# [Provided data]
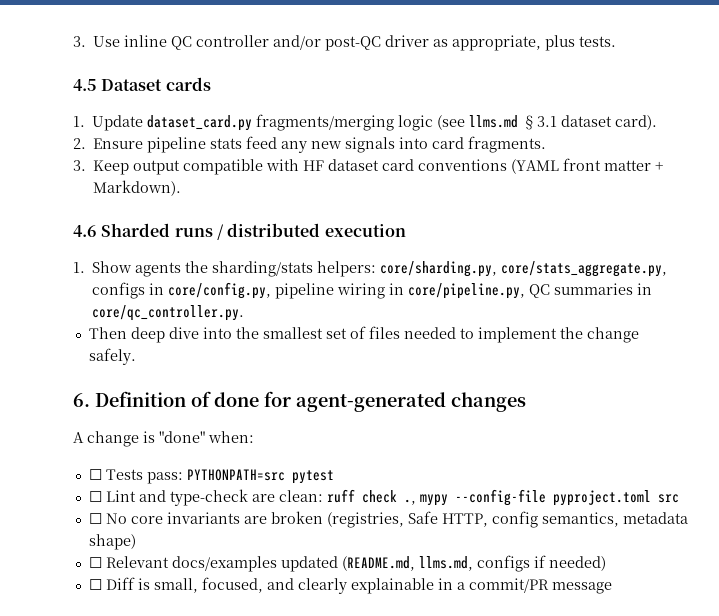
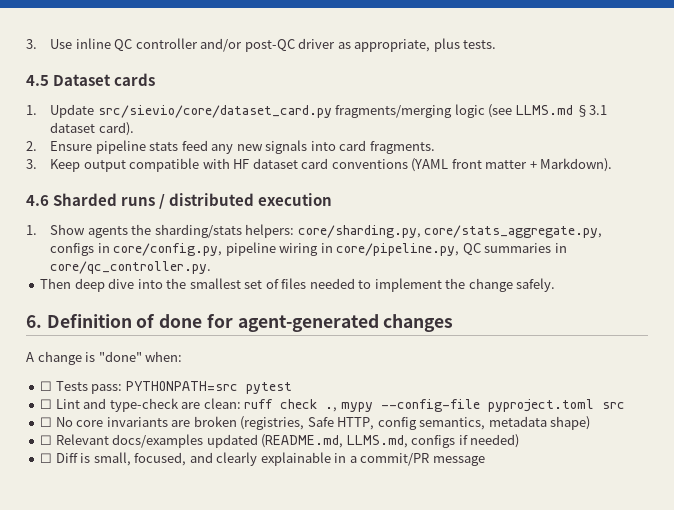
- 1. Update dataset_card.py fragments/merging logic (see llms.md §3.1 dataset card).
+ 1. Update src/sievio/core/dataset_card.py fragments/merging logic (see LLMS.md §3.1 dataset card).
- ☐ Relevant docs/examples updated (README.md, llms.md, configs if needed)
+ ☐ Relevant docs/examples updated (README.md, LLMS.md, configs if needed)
...
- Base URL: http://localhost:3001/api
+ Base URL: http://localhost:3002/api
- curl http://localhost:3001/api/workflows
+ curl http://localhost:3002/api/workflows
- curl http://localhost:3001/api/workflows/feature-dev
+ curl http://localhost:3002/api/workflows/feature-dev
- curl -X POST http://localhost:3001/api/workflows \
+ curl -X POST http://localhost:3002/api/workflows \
---
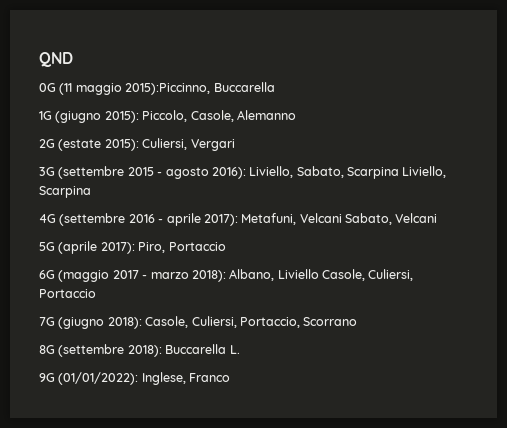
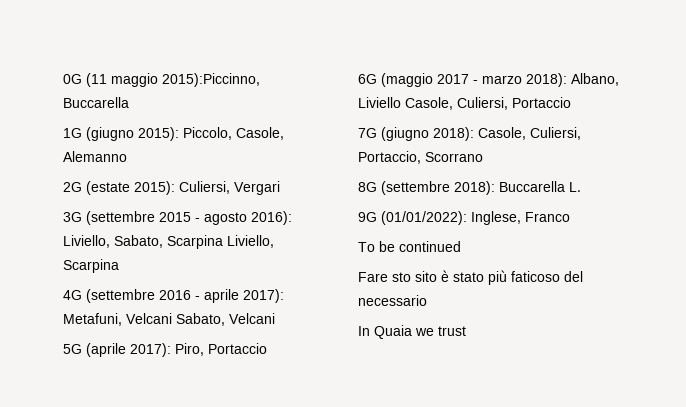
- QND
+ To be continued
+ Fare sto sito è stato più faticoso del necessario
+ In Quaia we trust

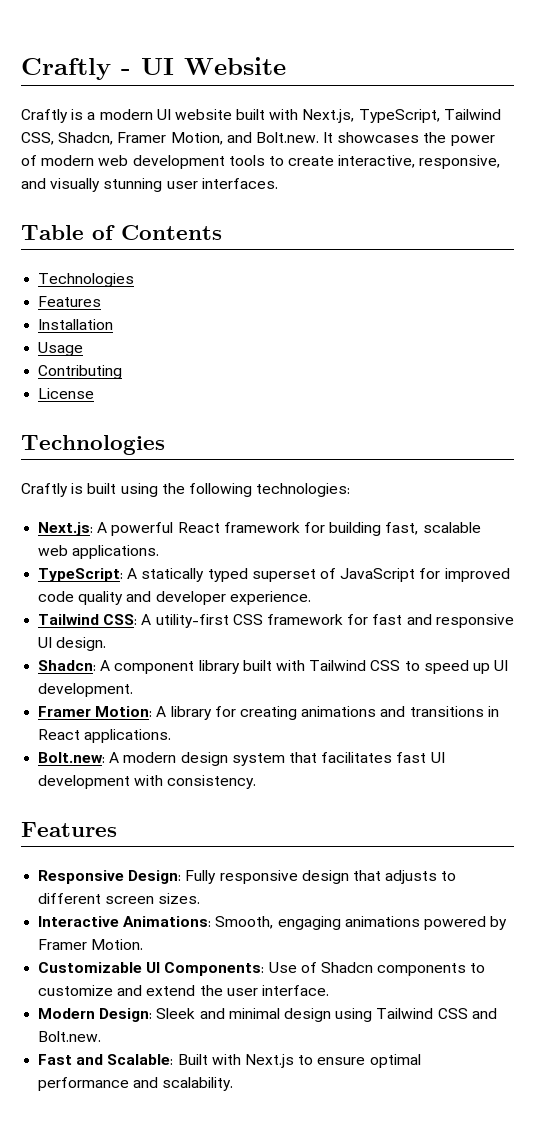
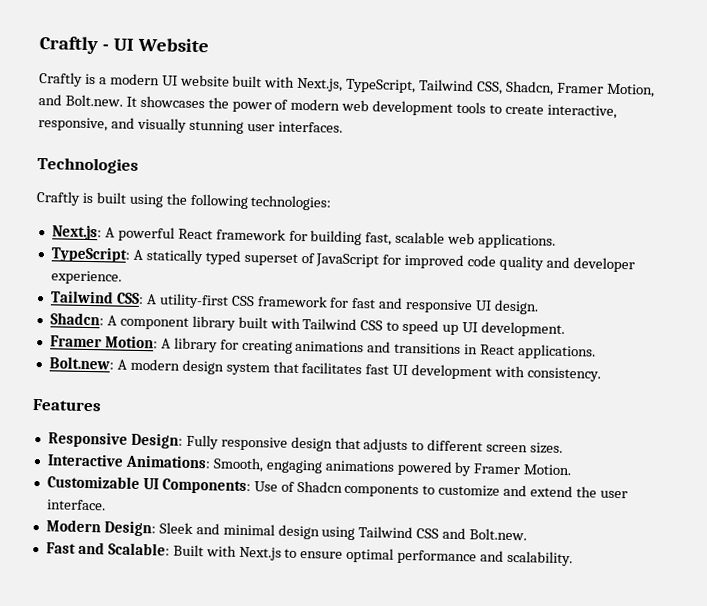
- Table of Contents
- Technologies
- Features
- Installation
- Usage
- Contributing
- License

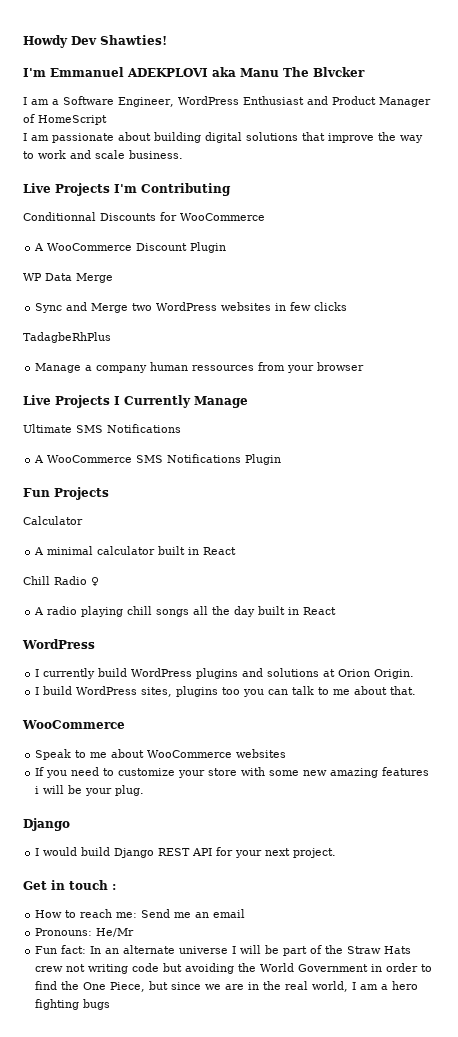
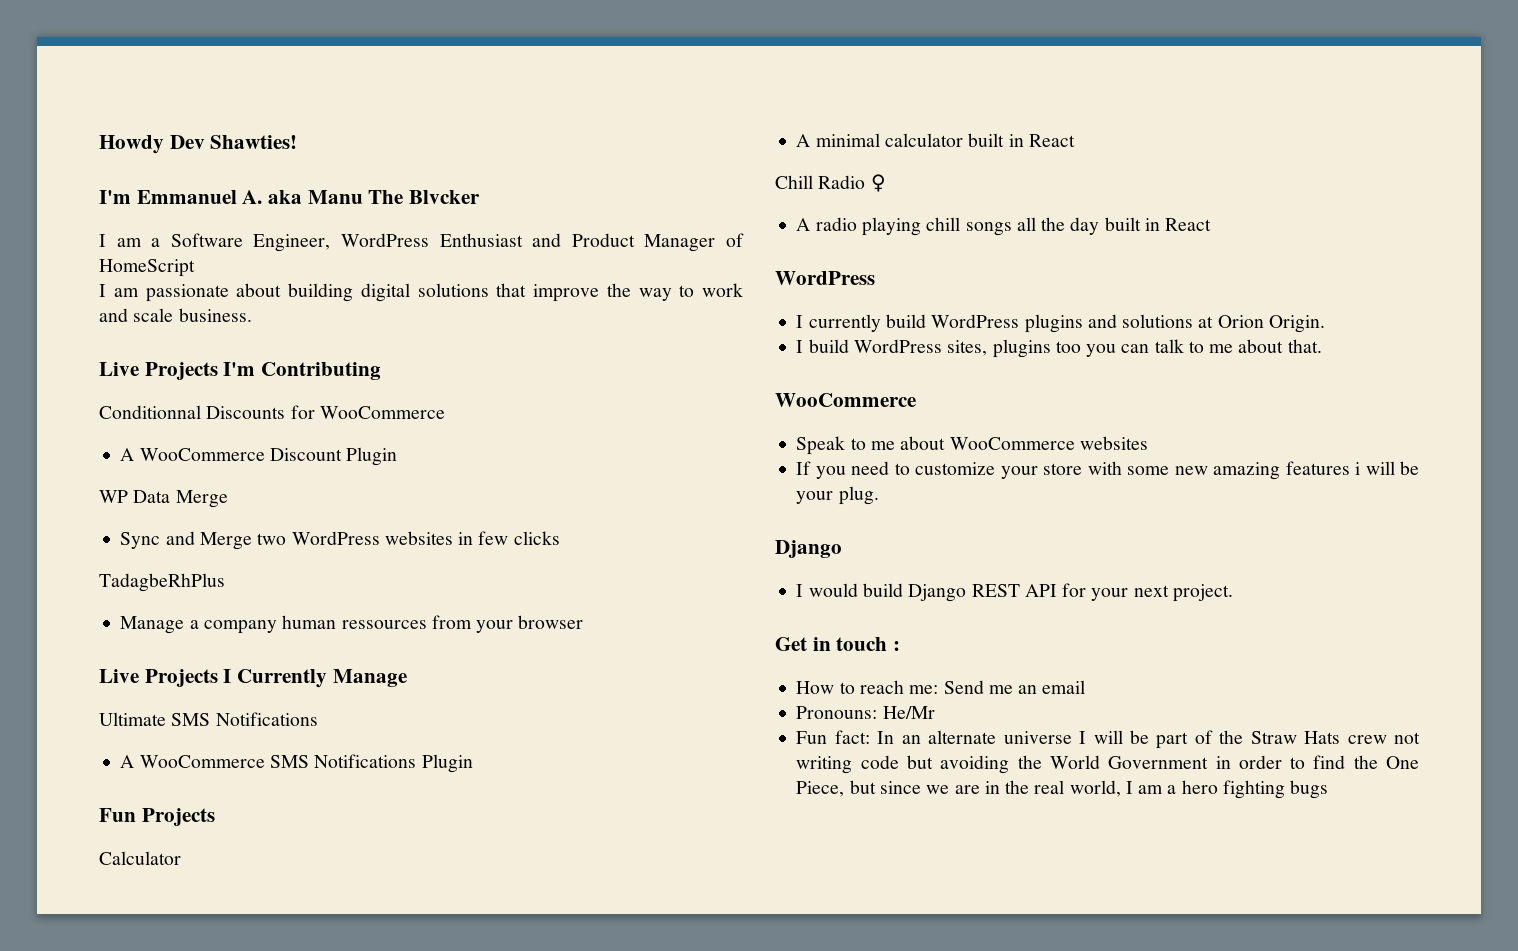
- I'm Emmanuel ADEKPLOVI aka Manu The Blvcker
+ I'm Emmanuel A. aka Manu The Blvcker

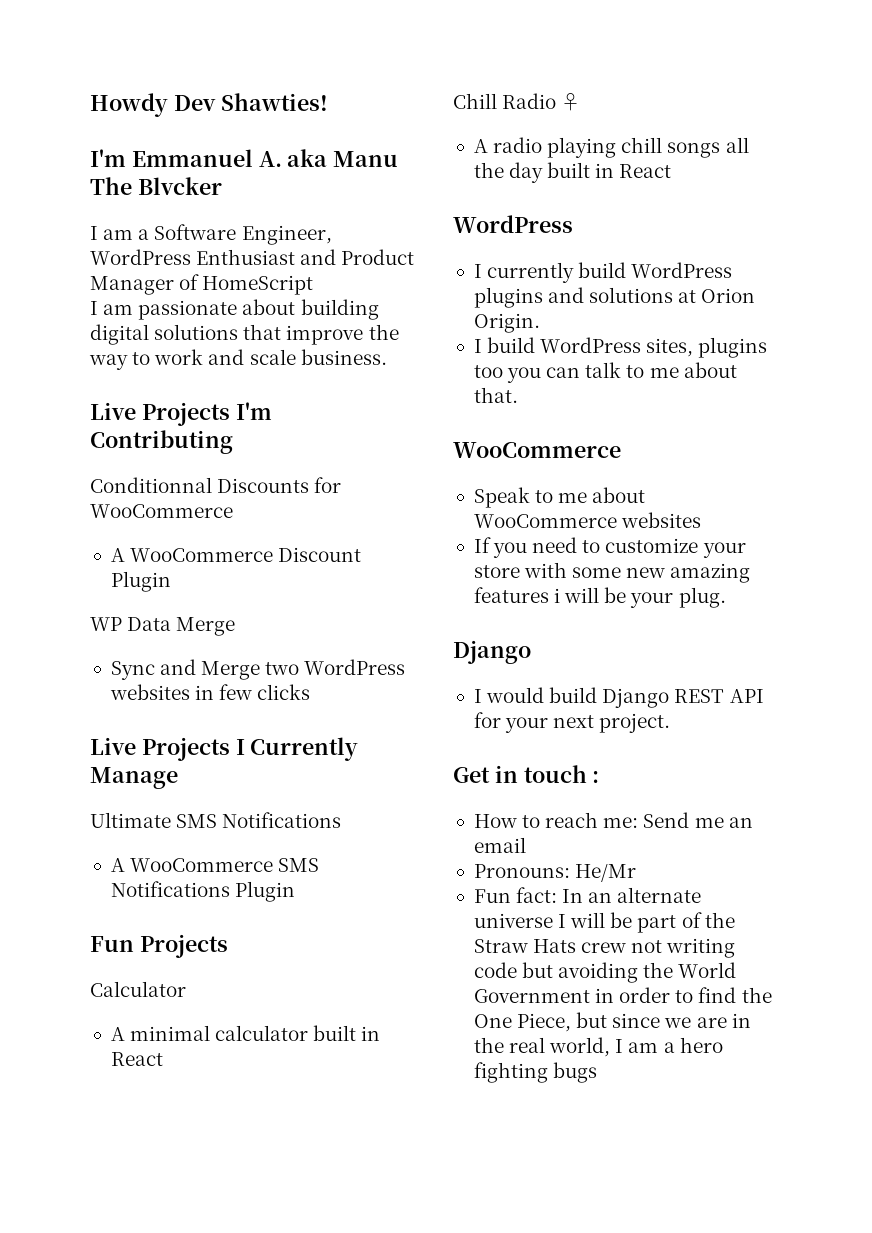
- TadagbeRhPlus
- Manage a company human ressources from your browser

# [Task requirements]
For this exercise, copy each line from the listing above that has the word "workflows".

# [Output of the exercise]
- curl http://localhost:3001/api/workflows
+ curl http://localhost:3002/api/workflows
- curl http://localhost:3001/api/workflows/feature-dev
+ curl http://localhost:3002/api/workflows/feature-dev
- curl -X POST http://localhost:3001/api/workflows \
+ curl -X POST http://localhost:3002/api/workflows \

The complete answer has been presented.